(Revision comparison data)
------------------------------------------------------------------------

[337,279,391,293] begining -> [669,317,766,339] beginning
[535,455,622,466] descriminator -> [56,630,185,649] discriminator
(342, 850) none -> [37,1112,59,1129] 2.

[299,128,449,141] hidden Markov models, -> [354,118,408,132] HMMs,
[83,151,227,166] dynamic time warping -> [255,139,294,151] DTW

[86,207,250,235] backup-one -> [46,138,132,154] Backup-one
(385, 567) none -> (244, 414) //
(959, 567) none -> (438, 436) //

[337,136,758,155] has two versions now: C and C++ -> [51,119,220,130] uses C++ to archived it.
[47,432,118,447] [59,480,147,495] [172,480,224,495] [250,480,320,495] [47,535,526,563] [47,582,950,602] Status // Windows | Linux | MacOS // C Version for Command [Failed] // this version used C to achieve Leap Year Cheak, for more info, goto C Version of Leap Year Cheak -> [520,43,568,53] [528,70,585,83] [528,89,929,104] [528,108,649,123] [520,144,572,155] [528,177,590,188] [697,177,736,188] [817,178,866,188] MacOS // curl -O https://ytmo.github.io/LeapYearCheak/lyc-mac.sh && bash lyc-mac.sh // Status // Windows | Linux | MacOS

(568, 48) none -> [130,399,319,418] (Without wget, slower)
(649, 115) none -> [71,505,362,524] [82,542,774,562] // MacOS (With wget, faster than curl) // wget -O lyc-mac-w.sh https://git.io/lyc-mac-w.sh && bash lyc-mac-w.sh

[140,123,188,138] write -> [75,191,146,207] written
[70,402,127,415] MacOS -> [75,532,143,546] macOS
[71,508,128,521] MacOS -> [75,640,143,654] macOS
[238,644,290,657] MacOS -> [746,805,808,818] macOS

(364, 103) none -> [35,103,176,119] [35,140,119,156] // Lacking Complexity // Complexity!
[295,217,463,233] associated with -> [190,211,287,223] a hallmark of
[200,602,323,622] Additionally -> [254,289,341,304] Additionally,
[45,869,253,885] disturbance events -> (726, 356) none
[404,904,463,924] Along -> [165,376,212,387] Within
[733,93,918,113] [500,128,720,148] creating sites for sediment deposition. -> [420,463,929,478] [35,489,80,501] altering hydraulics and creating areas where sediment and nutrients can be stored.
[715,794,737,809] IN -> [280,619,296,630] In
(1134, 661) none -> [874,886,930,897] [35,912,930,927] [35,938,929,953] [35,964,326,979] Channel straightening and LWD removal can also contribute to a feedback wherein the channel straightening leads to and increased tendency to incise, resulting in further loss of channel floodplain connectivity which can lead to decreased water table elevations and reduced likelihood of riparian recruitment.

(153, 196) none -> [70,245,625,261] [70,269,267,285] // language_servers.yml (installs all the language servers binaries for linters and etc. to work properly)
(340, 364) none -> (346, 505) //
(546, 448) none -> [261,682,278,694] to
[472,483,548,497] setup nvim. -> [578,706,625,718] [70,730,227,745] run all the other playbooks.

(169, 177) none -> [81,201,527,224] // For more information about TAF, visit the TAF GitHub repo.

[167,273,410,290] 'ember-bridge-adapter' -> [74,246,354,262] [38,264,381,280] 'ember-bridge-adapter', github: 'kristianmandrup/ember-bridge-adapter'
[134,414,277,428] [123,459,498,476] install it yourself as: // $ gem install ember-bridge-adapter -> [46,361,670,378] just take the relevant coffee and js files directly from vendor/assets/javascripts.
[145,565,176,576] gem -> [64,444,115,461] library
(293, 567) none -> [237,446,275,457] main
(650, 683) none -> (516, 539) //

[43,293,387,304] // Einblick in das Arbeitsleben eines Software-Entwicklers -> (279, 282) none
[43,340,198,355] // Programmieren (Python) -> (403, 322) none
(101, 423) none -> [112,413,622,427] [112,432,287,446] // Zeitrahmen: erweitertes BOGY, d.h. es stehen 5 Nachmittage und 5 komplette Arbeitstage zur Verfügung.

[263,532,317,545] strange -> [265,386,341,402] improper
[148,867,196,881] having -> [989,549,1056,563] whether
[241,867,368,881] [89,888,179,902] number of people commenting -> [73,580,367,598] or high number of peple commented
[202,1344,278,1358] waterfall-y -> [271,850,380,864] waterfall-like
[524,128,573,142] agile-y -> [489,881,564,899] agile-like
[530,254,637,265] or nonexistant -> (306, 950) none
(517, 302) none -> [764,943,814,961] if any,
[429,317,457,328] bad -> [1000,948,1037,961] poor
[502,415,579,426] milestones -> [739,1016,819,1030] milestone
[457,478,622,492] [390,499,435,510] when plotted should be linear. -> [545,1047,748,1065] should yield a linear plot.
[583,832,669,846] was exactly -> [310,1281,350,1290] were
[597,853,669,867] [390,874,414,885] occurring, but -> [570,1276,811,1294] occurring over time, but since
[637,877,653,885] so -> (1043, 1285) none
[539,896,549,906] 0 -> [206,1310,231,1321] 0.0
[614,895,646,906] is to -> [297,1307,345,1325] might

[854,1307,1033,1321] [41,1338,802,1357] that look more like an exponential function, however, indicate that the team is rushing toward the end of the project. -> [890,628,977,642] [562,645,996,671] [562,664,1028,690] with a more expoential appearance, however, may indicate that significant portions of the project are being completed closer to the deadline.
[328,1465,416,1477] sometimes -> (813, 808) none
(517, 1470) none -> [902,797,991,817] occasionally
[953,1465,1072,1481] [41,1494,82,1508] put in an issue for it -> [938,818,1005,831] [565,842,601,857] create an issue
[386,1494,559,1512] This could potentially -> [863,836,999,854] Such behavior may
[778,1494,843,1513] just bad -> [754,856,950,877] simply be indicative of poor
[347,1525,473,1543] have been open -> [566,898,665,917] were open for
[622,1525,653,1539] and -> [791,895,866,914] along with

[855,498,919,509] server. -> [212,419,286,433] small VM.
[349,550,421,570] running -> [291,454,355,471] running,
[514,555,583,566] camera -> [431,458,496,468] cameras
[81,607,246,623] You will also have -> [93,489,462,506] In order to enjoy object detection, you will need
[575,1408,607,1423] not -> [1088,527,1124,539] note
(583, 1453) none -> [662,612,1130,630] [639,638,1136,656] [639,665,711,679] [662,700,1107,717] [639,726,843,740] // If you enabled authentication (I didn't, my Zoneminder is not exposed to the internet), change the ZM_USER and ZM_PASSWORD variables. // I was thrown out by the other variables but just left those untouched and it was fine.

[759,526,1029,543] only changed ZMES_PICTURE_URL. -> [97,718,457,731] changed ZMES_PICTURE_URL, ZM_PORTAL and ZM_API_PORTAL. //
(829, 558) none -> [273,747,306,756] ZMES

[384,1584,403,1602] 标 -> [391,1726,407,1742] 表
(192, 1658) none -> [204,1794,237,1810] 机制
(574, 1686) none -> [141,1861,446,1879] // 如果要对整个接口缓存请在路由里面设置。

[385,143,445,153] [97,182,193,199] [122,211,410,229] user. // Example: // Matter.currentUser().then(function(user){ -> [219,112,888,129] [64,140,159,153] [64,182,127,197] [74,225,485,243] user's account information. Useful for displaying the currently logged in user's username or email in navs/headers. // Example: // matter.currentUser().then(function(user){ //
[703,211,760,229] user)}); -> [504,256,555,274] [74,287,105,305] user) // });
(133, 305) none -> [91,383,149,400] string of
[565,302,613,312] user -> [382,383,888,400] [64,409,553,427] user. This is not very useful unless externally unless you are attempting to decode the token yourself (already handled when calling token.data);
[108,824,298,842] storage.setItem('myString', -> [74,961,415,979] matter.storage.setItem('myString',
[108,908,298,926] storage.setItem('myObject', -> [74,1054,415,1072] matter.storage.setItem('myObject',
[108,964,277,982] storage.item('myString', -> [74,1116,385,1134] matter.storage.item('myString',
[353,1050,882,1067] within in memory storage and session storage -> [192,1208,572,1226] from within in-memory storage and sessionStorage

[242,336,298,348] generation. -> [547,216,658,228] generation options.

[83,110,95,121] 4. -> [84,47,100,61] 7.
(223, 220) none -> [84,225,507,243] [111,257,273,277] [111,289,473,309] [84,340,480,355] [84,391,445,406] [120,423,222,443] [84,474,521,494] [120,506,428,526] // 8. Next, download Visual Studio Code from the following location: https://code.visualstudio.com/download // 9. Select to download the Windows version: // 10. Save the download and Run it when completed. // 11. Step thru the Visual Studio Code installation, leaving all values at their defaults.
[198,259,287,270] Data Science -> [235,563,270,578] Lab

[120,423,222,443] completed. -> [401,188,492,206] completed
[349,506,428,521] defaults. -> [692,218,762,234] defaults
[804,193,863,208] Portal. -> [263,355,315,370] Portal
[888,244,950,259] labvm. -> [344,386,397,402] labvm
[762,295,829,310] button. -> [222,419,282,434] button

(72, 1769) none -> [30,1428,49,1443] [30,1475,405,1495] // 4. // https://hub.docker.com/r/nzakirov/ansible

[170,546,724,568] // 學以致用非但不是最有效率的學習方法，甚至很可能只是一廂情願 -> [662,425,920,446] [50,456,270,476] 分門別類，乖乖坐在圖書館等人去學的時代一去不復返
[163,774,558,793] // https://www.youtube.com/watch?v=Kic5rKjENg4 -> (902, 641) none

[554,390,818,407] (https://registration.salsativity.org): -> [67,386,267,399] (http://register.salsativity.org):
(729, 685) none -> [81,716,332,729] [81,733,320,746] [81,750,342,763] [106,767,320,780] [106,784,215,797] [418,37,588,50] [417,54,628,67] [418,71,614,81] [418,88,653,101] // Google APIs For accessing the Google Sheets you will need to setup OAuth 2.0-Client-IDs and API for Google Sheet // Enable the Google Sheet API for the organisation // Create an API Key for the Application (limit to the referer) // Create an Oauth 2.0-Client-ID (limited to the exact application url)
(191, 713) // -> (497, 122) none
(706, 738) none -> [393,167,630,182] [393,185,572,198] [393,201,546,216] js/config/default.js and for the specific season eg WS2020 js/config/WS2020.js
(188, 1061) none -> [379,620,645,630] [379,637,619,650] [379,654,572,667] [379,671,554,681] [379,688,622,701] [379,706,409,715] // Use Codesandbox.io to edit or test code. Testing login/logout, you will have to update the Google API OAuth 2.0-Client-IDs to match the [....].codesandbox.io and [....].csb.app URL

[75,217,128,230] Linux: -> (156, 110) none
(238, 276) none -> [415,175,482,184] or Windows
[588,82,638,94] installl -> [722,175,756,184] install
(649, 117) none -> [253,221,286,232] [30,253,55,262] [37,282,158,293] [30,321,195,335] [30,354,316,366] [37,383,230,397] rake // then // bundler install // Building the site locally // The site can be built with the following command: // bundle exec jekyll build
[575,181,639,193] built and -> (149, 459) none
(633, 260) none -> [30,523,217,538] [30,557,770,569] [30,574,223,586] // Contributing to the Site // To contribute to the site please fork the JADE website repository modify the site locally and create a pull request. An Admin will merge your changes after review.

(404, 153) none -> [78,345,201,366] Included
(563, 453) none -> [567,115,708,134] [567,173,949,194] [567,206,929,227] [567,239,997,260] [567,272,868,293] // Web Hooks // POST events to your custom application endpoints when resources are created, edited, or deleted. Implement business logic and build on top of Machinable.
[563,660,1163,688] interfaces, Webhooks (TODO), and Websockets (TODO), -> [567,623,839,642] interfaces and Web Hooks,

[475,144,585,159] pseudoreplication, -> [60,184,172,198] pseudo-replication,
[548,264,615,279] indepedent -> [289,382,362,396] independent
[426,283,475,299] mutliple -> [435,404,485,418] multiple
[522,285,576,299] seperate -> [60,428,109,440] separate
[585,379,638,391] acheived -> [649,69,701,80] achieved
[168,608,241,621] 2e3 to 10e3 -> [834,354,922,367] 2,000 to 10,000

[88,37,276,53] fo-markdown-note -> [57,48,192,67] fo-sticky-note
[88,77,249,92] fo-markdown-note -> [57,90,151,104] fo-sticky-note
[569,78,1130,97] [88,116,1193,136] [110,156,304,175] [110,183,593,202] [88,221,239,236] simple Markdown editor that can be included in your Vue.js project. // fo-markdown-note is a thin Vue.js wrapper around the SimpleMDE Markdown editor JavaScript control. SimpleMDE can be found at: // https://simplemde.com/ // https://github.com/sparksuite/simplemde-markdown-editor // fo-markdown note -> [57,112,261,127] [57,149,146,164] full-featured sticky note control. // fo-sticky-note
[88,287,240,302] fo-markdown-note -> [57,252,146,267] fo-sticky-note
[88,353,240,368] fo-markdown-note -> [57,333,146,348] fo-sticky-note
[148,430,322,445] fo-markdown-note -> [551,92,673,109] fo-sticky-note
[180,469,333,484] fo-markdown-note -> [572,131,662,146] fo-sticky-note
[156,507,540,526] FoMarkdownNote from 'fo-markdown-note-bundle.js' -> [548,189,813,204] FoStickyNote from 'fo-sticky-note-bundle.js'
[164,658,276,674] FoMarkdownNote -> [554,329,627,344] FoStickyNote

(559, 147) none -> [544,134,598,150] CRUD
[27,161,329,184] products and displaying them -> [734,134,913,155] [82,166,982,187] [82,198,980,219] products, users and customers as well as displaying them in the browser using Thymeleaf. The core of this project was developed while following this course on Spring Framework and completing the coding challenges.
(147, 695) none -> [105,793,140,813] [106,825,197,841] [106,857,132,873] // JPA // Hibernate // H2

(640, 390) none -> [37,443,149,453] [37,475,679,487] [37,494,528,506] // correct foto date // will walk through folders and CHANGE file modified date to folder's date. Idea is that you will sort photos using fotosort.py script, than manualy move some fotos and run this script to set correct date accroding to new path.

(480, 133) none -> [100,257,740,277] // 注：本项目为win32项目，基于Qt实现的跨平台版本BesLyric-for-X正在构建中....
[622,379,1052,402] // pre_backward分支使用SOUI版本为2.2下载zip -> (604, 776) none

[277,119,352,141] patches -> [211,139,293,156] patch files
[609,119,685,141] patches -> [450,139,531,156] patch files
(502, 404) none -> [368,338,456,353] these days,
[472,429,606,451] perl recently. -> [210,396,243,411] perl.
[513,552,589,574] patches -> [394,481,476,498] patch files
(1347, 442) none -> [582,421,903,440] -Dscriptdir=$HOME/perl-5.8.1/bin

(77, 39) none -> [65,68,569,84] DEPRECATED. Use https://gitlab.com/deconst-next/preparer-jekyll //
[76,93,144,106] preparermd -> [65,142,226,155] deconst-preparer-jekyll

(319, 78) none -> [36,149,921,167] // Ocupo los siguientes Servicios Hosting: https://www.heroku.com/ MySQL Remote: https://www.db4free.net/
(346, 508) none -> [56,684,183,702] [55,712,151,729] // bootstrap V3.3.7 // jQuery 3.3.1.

------------------------------------------------------------------------

Assignment
Every line above from the line with "(959, 567) none -> (438, 436) //" to the line with "[337,136,758,155] has two", inclusive, must be returned exactly; no other line belongs in the reply.

Reply
(959, 567) none -> (438, 436) //

[337,136,758,155] has two versions now: C and C++ -> [51,119,220,130] uses C++ to archived it.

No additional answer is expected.